The tradition of baking challah for Friday dinners goes back to when the Israelites wandered in the desert gathering manna.

Published January 29, 2007


CARROLLWOOD - It is, to some, the foundation for a thick, delicious slice of French toast.

Smooth and eggy, slightly sweet and faintly chewy, challah can taste like manna from heaven.

And, according to the Jewish religion, the connection is more than just a coincidence.

Rabbis reach back to the biblical story of the Israelites who wandered through the desert gathering up God's gift. On Friday mornings, they took twice as much, knowing they would not be able to work on the Sabbath and therefore have to bake an extra loaf.

That is why a braided loaf of challah can be found on most Friday night dinner tables in traditional Jewish homes.

"Friday nights, we are especially reminded it's a very holy meal, distinguished from the rest of the week," said Rabbi Sam Seicol of Congregation Beth Am in Carrollwood. "We light special candles, drink special wine and eat this special bread."

The term challah pronounced with a guttural "ch" sound comes from the Hebrew word "is taken."

As Seicol explained it, in the days of the Holy Temple in Jerusalem, bakers would take a piece of every loaf before they baked it to give as a small tithing to the high priests. Even today, he said, it is customary to burn a small piece symbolically before baking.

During the centuries, all kinds of explanations have been offered about the presentation of the challah. Why is it kept under a cover at the start of the Friday night meal? Perhaps to recall the dew that covered the manna from heaven, Seicol said. Or to protect the bread's feelings, as the blessing over the wine comes before the prayer over the bread.

"It shouldn't know it's second," Seicol said. "And if one is sensitive to the feelings of a challah, imagine how sensitive one could be to the feelings of other people."

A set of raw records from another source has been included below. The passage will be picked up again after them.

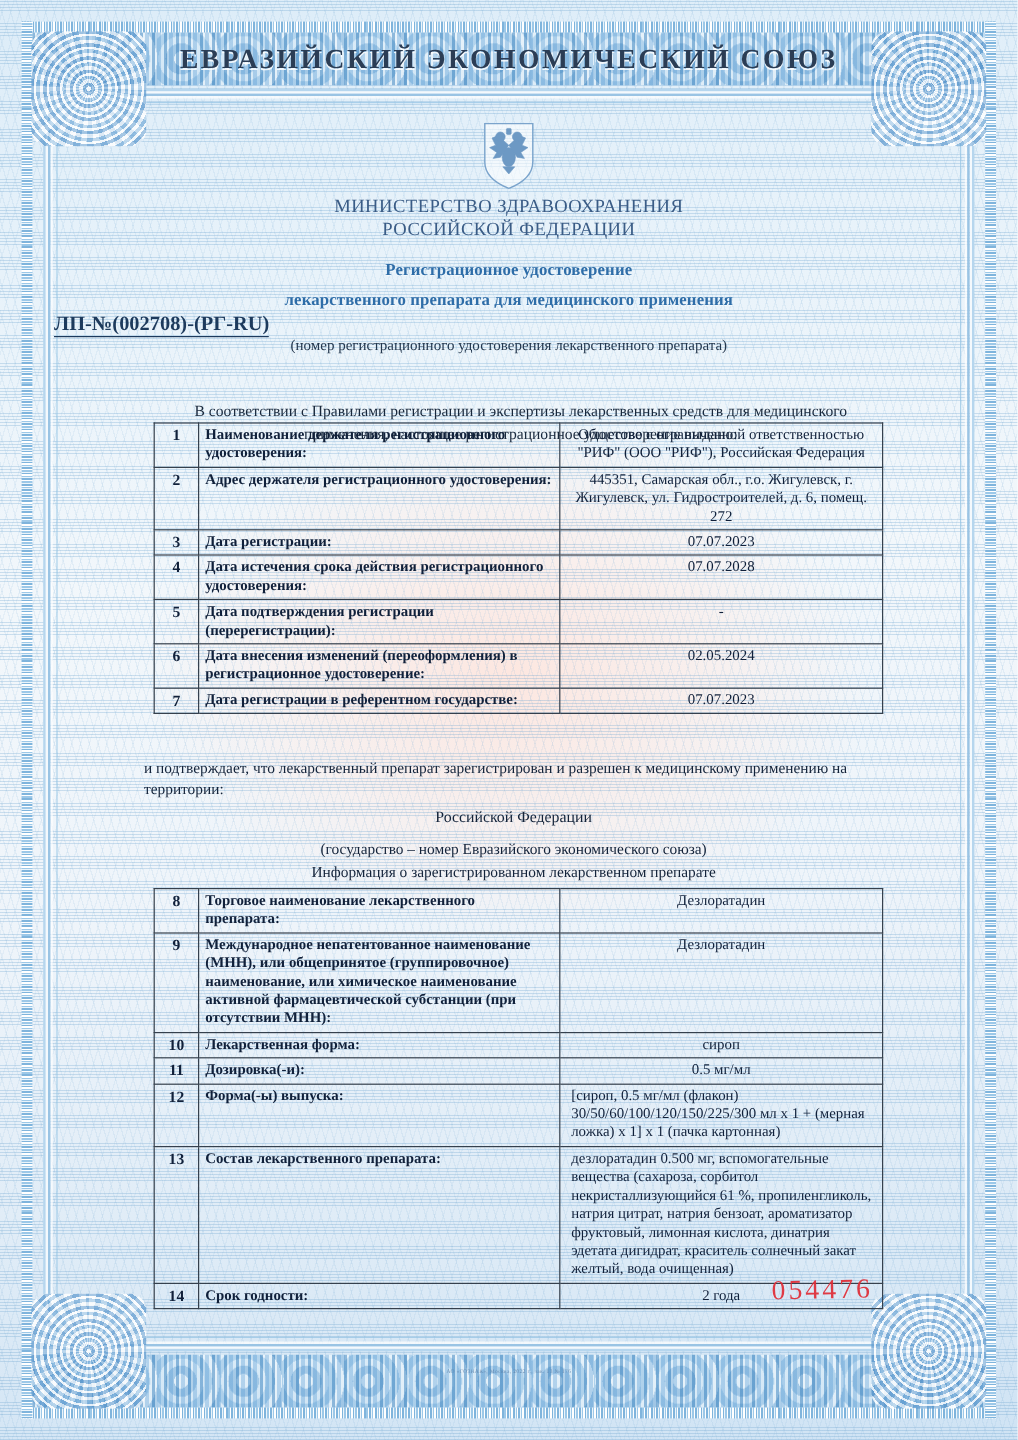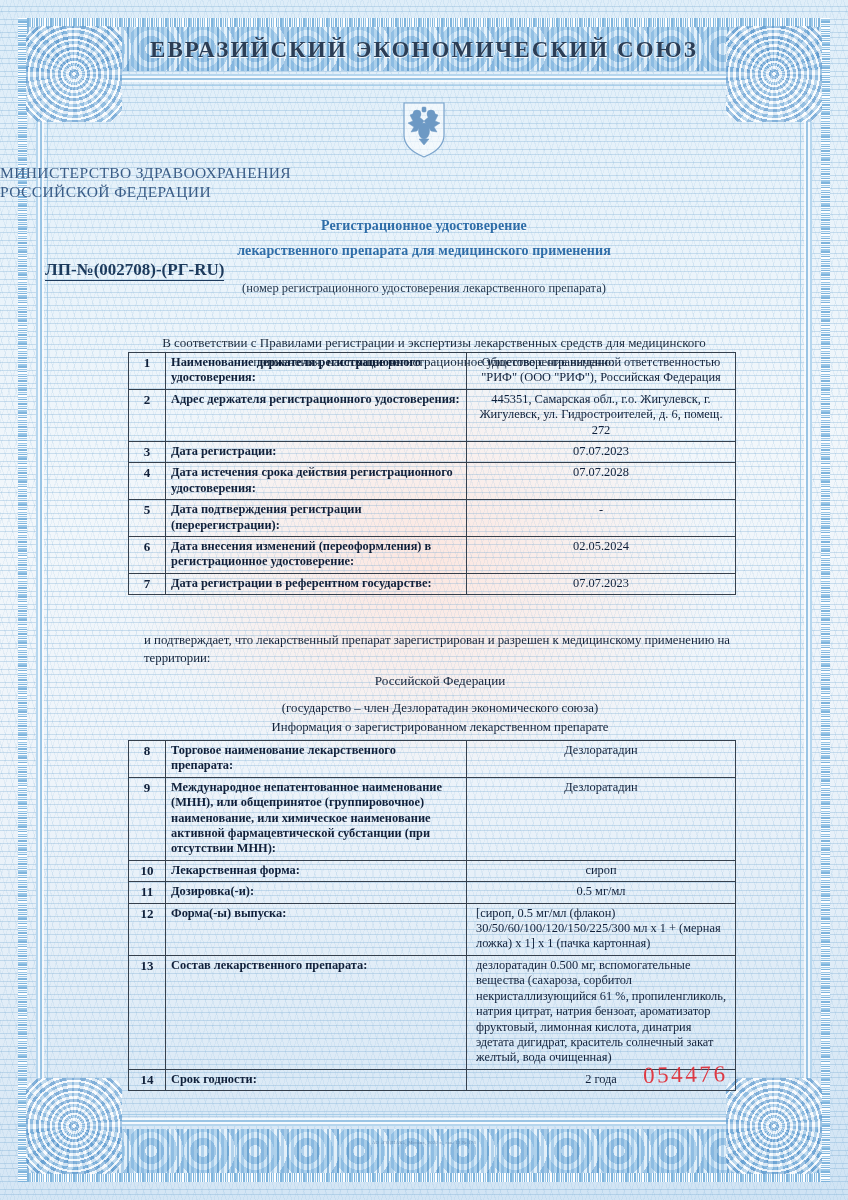--- a/index.html
+++ b/index.html
@@ -100,21 +100,21 @@
     position:absolute; left:0; right:0; top:37px; text-align:center;
     font-size:23px; font-weight:bold; letter-spacing:2.1px; color:#2b3d55;
     font-family:"Liberation Serif","DejaVu Serif",serif;
     text-shadow:0 1px 0 rgba(255,255,255,.85);
   }
 
   .emblem{position:absolute; left:50%; transform:translateX(-50%); top:101px;
      width:46px; height:58px;}
 
   .ministry{
-    position:absolute; left:0; right:0; top:163px; text-align:left;
+    position:absolute; left:0; right:0; top:163px; text-align:center;
     font-size:15.5px; color:#3a5c86; line-height:19px; letter-spacing:.4px;
   }
 
   .doc-title{
     position:absolute; left:0; right:0; top:213px; text-align:center;
     font-size:14px; font-weight:bold; color:#2e6da8; line-height:25px;
     letter-spacing:.1px; text-shadow:0 1px 0 rgba(255,255,255,.6);
   }
   .reg-number{
     position:absolute; left:0; right:0; top:260px; 
@@ -142,21 +142,21 @@
   }
   .c-num{width:26px; text-align:center; font-weight:bold; font-size:13px;}
   .c-lbl{width:290px; font-weight:bold;}
   .c-val{text-align:center;}
   .c-val.left{text-align:left; padding-left:9px;}
 
   #table1{top:352px;}
   #table2{top:740px;}
 
   .mid-note{
-    position:absolute; left:144px; right:112px; font-size:12.8px;
+    position:absolute; left:120px; right:112px; font-size:12.8px;
     color:#13233a; line-height:17.5px;
   }
   #confirm{top:632px;}
   #country{top:672px; text-align:center; font-size:13.2px;}
   #member{top:700px; text-align:center; font-size:12.8px;}
   #infoline{top:719px; text-align:center; font-size:12.8px;}
 
   .serial{
     position:absolute; left:643px; top:1062px;
     font-size:23px; color:#e02c36; letter-spacing:2.6px;
@@ -265,21 +265,21 @@
         <tr>
           <td class="c-num">7</td>
           <td class="c-lbl">Дата регистрации в референтном государстве:</td>
           <td class="c-val">07.07.2023</td>
         </tr>
       </tbody>
     </table>
 
     <div class="mid-note" id="confirm">и подтверждает, что лекарственный препарат зарегистрирован и разрешен к медицинскому применению на территории:</div>
     <div class="mid-note" id="country">Российской Федерации</div>
-    <div class="mid-note" id="member">(государство – член Дезлоратадин экономического союза)</div>
+    <div class="mid-note" id="member">(государство – номер Евразийского экономического союза)</div>
     <div class="mid-note" id="infoline">Информация о зарегистрированном лекарственном препарате</div>
 
     <table class="tbl" id="table2">
       <tbody>
         <tr>
           <td class="c-num">8</td>
           <td class="c-lbl">Торговое наименование лекарственного препарата:</td>
           <td class="c-val">Дезлоратадин</td>
         </tr>
         <tr>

In many homes, there are two challahs put on the dinner table, side by side. Some say this commemorates the double portion of manna, while others say the second challah keeps the first one company.

With a slice in hand, many Jews dip their challah in salt. This also dates back to the days of Temple, when all sacrifices were made upon the altar with salt.

"All of these traditions teach us lessons," Seicol said.

For centuries, it has been a highly honored custom for women to bake the challahs. But in today's world, not everyone has the time to bake bread.

Finding a challah in North Tampa in the major grocery stores on a Friday is fairly easy, say, before noon. Closer to 5 p.m., unless there is a special order, it's not uncommon for the delicacy to be sold out.

Most are 1-pound loaves and sell for less than $3.

Those who still bake their own bring their special magic to the basic recipe of flour, yeast, eggs, salt, oil and sugar.

Bonnie Hoffman uses an old family recipe given to her more than 20 years ago by her husband's grandmother, Ida Hoffman. She is so loyal to the specific ingredients that when Gold Medal no longer sold its presifted flour in Florida, she went on the Internet and had it shipped in.

But she won't divulge the recipe.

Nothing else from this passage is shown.